Having endured two previous School Department “forums” on the Warrior logo, my expectations were not high for last week’s “Warrior Logo Community Forum.”
Somehow, it still managed to disappoint.
For one thing, it was held via Zoom, which hinders participation by the less technically adept while favoring a demographic more comfortable with technology. If you don’t believe Zoom presents a technical roadblock for many people, consider that the forum started almost 15 minutes late because those in charge of running it encountered – you guessed it – technical problems.
Last week’s forum was billed as an opportunity for members of the Wakefield community to offer their input regarding a new logo to replace the old Warrior logo.
As you may recall, the Wakefield community already provided their input at last April’s Town Election.
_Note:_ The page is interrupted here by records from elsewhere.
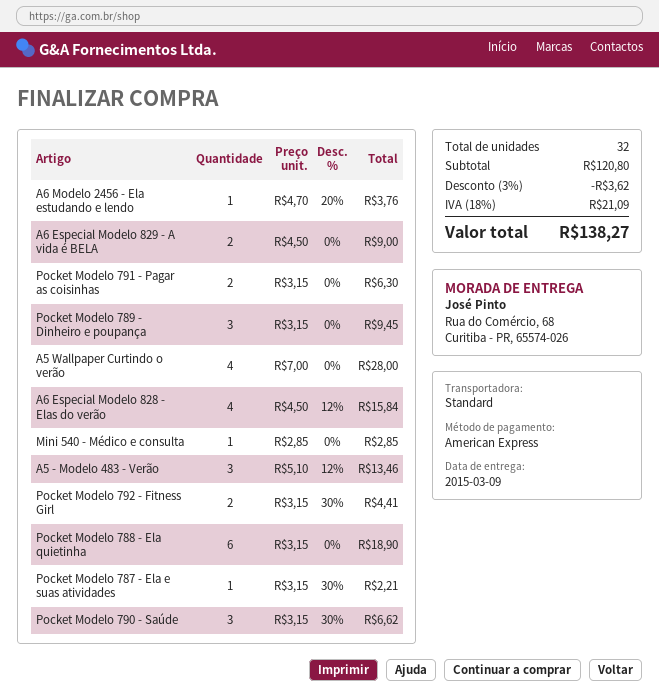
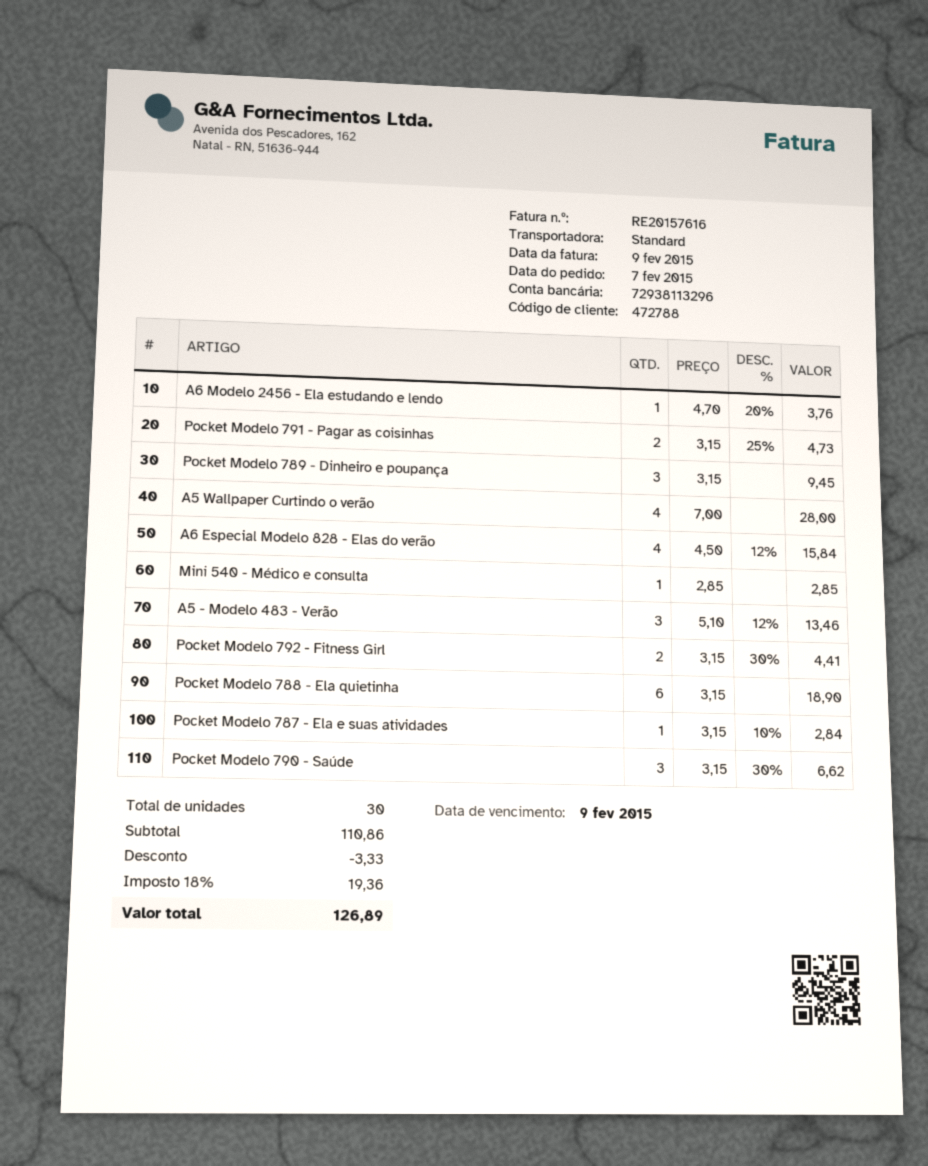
A6 Especial Modelo 829 - A vida é BELA: 2 x 4.50 = 9.00 -> none
Pocket Modelo 791 - Pagar as coisinhas: 2 x 3.15 = 6.30 -> 2 x 3.15 - 25% = 4.73
Pocket Modelo 787 - Ela e suas atividades: 1 x 3.15 - 30% = 2.21 -> 1 x 3.15 - 10% = 2.84
total quantity: 32 -> 30
subtotal: 120.80 -> 110.86
discount: 3.62 -> 3.33
tax: 18% = 21.09 -> 18% = 19.36
total: 138.27 -> 126.89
A solid majority said that they wanted to keep the old Warrior logo.
But the School Department does not view elections as a useful way to gather public input. Only Zoom forums that they control can provide the kind of public feedback that they value.
Confirming that the School Department isn’t all that interested in what Wakefield residents want, School Superintendent Doug Lyons explained at the start of last week’s forum that the logo change was “in response to feedback from Indigenous persons in Massachusetts and across the country.”
It’s good to know that nothing has changed in the past 10 months.
Last March, the School Committee assembled a panel of 10 Native American activists from anywhere but Wakefield to tell us how racist our Warrior logo was. (Out of respect for Irish-American culture, that panel was held on March 17 – St. Patrick’s Day.)
The panel of non-Wakefield Native Americans got to expound for an hour and 52 minutes about the evils of using an image of an Indian Warrior as a logo. After that, Wakefield’s Native American Bayrd family got to present their support for the Warrior logo in an eight-minute, pre-recorded video. In education, that’s called “fair and balanced.”
At last week’s Zoom forum, the school employed a rather esoteric methodology for gathering public “input.” A series of questions were posed and after each question, the public was instructed to type their responses in the Zoom “chat” box.
So, assuming you know how to use Zoom and assuming you didn’t give up while waiting for the forum to start and go do something productive, your only option for participating was Zoom “chat.”
The first questions asked people to “share” their “hopes and fears” about the forum itself.
All this may have felt perfectly normal to educators accustomed to teacher professional development sessions. But I was beginning to feel like I was in some sort of bizarre sensitivity training workshop.
One participant feared that Wakefield Native Americans like the Bayrd family would be left out of the process. What, the eight minutes they got last March wasn’t enough?
Participants at last week’s forum were then invited to “share” qualities that they associate with Wakefield High School that could be represented in a new Warrior logo. Once again, you were required to use the very conventional and user-friendly “Zoom chat” to provide your input.
There were a few suggestions that the average sports fan would associate with a team logo, like “strong,” “fierce” and “courageous.”
But one got the impression that there weren’t many members of the Wakefield Warrior football team on last week’s Zoom forum. By far, the dominant suggestions included words like, “inclusive,” “caring,” “respectful,” “compassionate,” “peace-keeper” “welcoming” and, my personal favorite, “part of the global community.”
I can’t wait to watch our new, compassionate and caring Wakefield Warriors on the gridiron, respectfully welcoming opposing players into our end zone.
We’re a long way from the days of Big Jim Landrigan, folks.